YOUR GOAL
Could you say how many lines below contain the word "hidden"? Give the number with no other text.

--- TASK INPUT ---

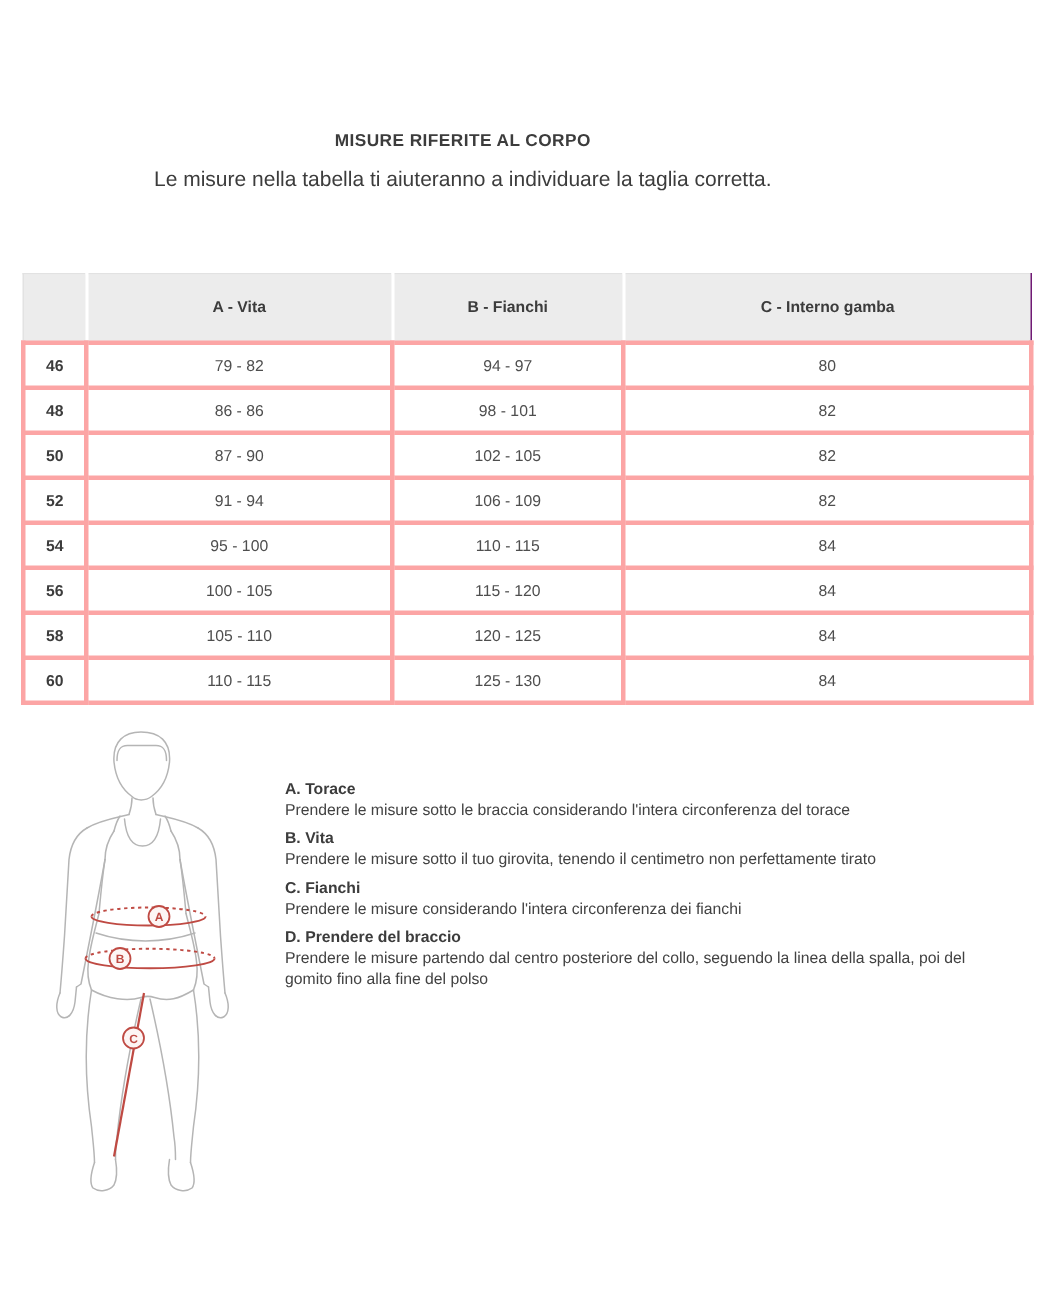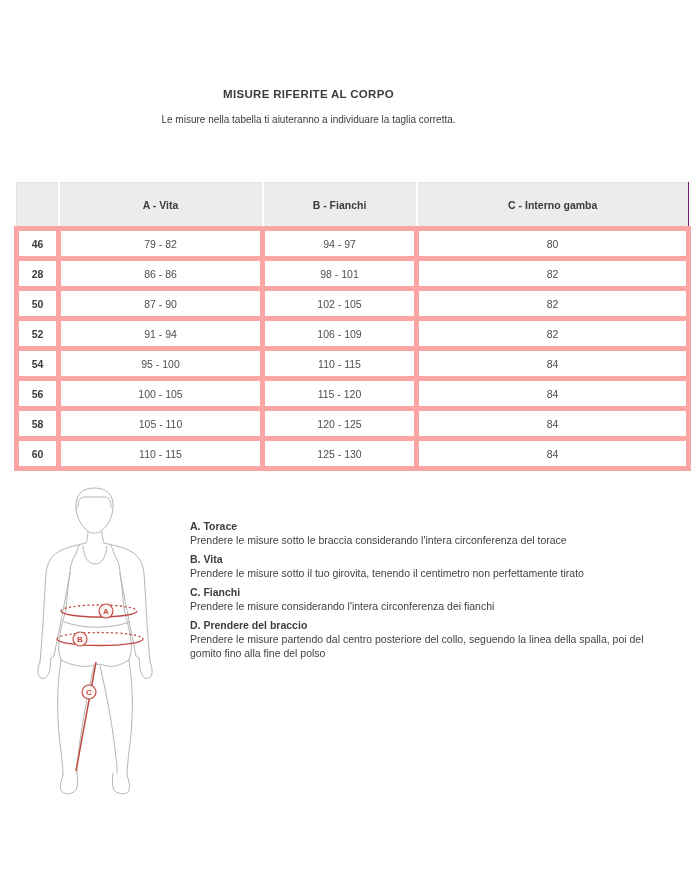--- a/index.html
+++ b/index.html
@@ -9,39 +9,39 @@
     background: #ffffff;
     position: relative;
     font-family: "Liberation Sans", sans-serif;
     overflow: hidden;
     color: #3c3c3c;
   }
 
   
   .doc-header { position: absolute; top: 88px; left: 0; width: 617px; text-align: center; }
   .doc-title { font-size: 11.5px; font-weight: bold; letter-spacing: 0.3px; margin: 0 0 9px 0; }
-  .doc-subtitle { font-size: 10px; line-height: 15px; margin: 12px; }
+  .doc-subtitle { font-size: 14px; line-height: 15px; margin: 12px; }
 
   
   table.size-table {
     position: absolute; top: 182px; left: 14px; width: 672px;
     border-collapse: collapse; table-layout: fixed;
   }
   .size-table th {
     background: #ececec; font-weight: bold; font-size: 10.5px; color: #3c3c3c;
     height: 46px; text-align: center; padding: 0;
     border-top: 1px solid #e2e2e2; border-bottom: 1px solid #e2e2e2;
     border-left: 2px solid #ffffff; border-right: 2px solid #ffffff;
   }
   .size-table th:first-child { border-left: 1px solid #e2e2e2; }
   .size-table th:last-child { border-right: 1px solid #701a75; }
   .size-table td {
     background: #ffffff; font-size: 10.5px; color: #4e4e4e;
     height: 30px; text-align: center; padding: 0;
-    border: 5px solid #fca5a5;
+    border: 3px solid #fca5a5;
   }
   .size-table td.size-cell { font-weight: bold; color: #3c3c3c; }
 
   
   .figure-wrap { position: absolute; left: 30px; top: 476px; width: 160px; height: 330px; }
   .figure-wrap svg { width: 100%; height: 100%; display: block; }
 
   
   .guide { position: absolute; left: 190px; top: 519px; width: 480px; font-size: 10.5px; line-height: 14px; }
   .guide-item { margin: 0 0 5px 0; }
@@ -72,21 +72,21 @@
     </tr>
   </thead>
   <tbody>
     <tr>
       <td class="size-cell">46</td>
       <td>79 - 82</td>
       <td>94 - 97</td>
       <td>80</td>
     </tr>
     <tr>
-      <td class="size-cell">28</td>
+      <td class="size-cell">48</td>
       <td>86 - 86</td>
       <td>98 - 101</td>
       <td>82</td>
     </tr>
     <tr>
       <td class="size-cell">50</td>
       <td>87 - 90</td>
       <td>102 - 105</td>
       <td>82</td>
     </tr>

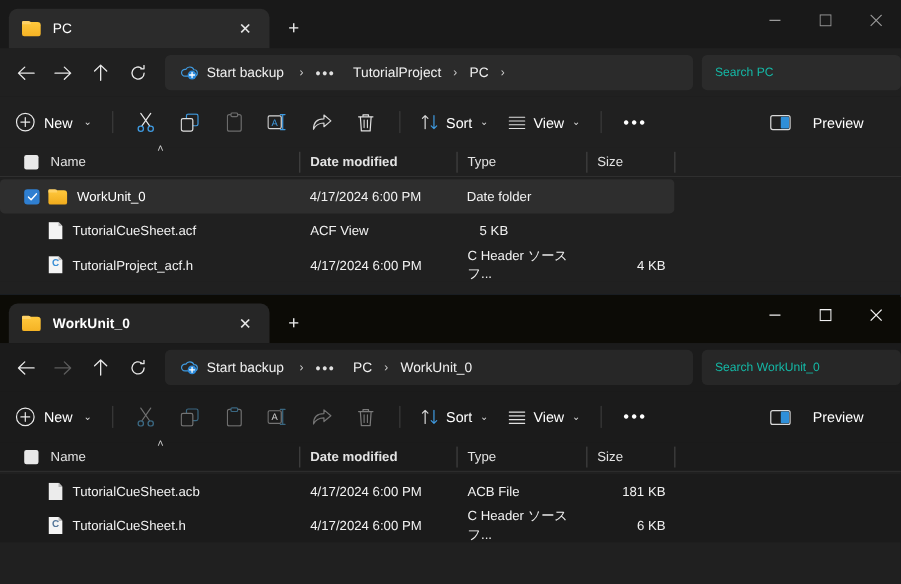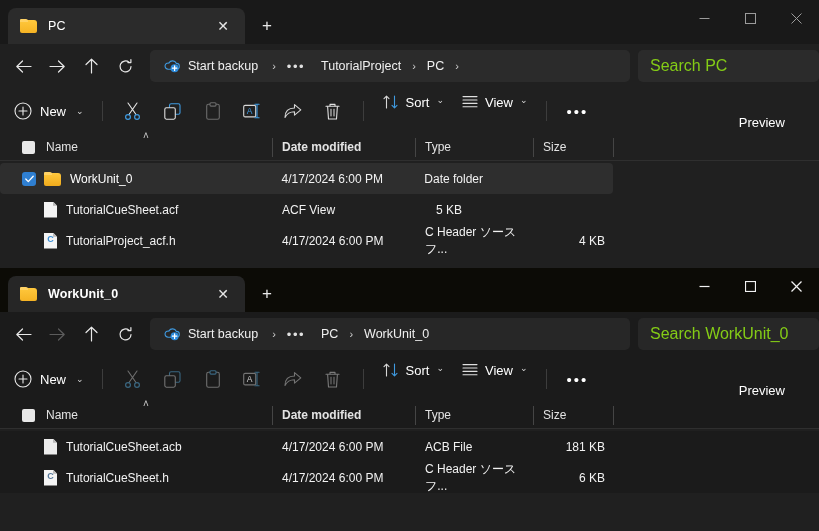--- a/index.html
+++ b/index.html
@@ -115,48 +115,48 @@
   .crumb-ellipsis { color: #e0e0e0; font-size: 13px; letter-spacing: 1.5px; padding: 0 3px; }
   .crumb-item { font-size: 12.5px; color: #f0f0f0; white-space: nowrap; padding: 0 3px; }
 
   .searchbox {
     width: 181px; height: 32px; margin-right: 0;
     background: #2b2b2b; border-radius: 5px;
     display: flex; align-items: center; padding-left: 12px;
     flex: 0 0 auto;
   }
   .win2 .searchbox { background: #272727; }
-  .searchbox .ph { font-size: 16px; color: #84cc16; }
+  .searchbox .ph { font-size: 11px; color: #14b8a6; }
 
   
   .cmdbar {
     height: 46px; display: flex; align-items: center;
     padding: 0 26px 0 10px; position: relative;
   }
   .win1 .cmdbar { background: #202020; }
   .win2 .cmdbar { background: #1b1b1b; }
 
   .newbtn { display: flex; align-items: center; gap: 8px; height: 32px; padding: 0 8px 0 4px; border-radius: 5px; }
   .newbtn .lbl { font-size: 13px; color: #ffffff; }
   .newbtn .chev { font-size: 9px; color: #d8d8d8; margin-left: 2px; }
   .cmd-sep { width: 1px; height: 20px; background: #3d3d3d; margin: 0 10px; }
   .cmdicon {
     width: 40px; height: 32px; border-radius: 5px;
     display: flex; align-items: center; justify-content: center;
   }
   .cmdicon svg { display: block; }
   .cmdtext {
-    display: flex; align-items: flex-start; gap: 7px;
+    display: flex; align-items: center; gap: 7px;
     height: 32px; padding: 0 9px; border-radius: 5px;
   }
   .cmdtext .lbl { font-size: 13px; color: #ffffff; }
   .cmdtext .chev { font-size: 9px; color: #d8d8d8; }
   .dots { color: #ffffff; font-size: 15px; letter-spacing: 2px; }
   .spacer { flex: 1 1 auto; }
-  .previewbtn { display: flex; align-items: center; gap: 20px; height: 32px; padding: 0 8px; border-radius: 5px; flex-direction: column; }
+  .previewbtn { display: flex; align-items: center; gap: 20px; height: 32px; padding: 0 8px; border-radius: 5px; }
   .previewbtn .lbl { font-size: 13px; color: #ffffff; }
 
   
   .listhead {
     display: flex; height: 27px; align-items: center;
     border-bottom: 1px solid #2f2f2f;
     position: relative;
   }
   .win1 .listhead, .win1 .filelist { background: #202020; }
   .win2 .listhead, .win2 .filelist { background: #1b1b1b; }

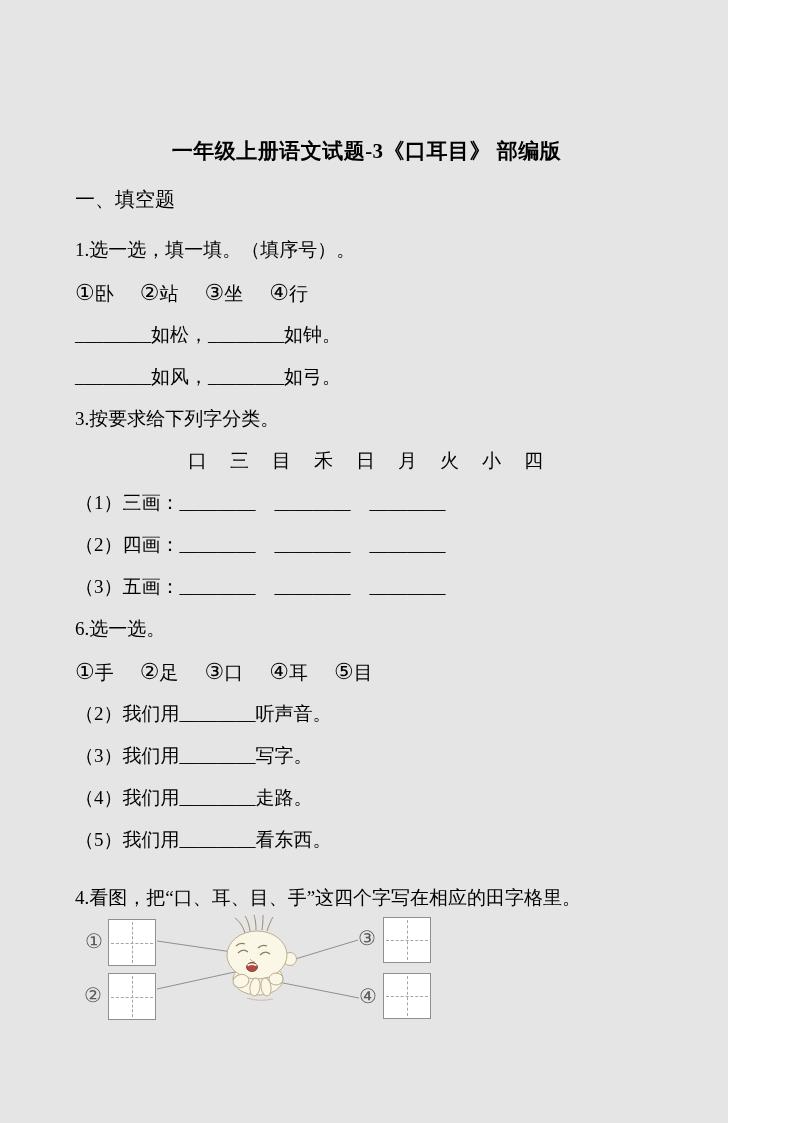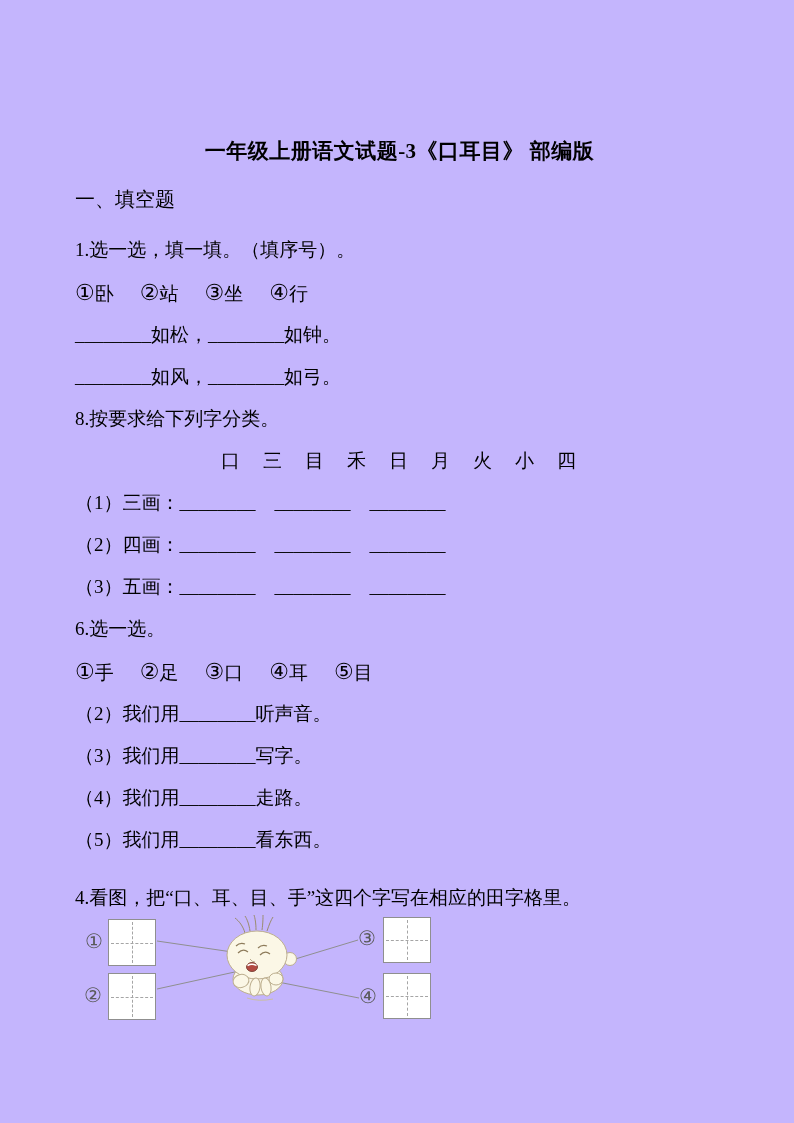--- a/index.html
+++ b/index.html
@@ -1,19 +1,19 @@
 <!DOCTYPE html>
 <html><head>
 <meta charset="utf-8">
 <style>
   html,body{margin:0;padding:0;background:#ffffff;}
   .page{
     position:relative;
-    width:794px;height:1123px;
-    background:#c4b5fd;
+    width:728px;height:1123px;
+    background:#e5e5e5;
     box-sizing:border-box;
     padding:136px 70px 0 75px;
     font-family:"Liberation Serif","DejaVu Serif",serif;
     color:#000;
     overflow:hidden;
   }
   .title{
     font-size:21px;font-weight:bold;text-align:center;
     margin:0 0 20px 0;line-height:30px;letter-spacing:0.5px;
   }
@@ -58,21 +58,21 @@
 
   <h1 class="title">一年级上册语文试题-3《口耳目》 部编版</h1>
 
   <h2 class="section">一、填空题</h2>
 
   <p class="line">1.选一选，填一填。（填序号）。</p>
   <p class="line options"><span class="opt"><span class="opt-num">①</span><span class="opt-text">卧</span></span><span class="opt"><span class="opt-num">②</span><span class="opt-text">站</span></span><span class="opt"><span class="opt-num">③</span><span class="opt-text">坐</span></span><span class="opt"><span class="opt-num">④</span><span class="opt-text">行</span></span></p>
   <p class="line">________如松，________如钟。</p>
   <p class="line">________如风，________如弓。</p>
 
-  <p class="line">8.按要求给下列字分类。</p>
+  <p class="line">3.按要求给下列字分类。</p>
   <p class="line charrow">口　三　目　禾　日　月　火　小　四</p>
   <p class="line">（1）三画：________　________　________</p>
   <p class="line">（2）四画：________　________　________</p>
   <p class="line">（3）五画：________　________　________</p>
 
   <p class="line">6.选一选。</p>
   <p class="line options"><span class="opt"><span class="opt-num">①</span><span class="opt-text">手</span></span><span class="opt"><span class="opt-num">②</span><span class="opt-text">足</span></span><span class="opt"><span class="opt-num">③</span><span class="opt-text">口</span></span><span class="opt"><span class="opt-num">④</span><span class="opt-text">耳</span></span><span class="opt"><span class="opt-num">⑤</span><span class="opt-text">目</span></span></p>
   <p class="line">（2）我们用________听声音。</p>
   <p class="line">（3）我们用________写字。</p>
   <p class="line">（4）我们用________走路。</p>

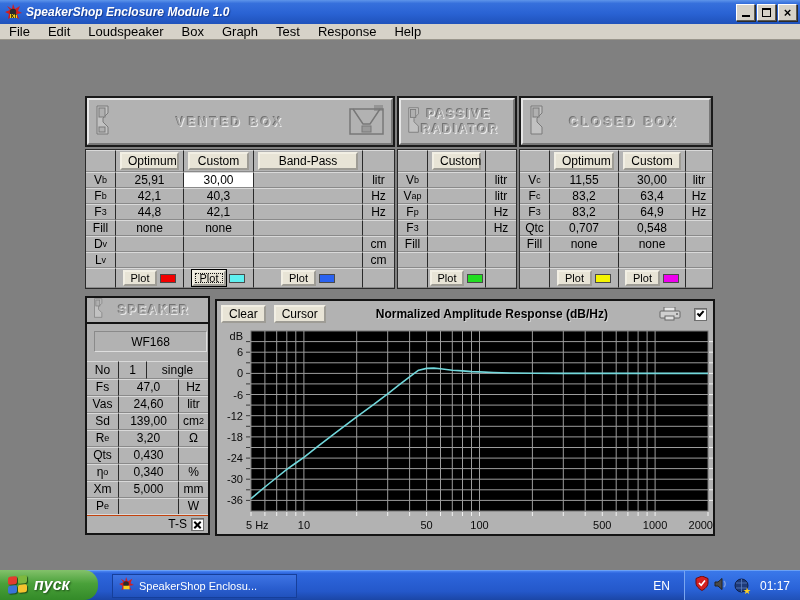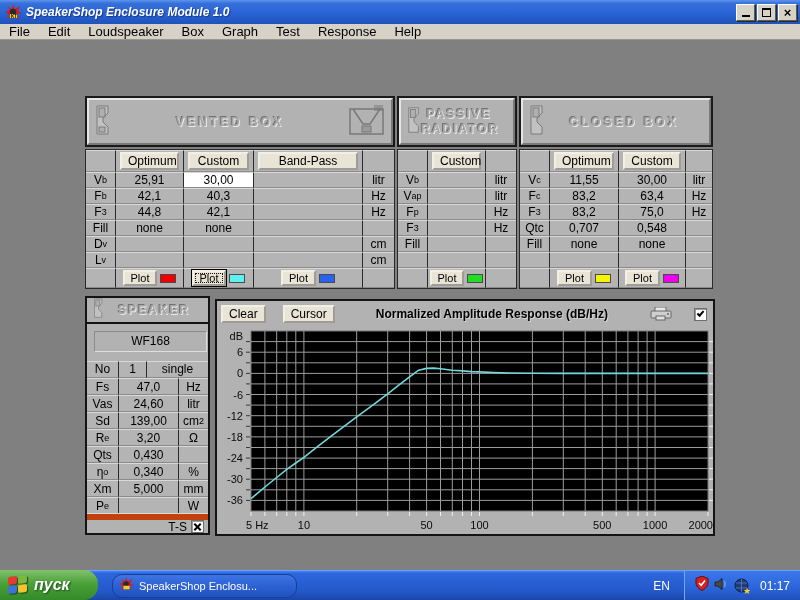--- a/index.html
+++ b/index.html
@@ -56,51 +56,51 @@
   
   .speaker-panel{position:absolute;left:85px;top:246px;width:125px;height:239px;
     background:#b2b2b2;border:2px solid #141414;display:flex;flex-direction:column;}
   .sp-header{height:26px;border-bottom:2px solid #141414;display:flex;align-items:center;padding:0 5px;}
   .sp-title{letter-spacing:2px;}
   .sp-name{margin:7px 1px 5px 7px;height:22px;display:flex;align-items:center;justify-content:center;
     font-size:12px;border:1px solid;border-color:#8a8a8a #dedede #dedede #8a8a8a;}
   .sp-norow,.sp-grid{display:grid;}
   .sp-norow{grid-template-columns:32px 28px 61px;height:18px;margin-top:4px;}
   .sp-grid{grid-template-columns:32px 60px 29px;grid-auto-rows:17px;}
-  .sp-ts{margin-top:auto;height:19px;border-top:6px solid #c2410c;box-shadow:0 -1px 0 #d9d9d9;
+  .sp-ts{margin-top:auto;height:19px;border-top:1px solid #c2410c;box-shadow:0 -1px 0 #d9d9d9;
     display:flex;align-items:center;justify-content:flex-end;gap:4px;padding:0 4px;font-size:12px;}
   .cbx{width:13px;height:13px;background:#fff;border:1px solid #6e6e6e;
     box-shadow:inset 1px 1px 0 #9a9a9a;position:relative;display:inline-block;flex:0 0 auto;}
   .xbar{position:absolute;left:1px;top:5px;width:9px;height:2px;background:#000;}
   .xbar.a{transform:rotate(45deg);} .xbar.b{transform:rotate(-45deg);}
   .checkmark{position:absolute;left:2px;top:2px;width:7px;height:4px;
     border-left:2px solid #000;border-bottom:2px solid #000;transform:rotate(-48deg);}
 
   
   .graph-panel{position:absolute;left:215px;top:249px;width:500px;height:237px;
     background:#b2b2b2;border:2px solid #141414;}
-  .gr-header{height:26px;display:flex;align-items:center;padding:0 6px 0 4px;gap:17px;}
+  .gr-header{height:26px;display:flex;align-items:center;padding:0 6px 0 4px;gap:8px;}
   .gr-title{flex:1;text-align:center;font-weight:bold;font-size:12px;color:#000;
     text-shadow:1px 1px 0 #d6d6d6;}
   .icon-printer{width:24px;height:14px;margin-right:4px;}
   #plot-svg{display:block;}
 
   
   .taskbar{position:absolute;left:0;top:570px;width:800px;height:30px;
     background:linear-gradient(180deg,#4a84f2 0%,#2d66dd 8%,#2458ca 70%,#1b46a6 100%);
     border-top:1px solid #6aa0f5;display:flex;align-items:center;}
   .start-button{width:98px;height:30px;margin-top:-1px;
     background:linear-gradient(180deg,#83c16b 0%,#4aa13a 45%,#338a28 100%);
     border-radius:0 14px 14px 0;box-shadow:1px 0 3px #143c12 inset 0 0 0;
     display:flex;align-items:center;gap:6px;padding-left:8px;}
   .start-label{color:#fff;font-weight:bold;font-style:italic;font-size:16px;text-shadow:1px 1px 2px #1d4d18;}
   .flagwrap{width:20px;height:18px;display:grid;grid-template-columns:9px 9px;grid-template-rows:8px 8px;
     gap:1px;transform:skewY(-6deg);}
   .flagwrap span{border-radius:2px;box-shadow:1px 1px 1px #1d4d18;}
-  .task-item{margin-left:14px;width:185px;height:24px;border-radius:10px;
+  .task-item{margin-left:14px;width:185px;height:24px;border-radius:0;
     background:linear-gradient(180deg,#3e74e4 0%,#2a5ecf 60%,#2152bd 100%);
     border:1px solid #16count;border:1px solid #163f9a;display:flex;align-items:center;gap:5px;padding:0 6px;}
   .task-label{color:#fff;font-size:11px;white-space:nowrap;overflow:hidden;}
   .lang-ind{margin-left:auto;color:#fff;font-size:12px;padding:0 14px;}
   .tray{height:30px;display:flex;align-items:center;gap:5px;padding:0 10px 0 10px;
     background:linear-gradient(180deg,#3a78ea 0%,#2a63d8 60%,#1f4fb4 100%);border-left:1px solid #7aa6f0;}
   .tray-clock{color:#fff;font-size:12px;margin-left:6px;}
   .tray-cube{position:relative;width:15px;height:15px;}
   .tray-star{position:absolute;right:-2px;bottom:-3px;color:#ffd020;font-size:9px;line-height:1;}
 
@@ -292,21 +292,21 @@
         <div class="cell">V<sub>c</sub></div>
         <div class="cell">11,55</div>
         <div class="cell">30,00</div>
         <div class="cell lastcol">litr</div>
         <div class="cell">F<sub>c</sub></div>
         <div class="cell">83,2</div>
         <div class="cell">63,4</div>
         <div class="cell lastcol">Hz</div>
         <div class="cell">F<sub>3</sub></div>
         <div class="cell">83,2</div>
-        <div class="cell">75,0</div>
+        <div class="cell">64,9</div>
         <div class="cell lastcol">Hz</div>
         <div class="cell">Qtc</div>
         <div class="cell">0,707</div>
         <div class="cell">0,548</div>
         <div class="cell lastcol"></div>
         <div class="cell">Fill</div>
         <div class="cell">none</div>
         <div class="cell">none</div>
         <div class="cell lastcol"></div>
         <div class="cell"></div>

---

REPLY TO THE TASK
3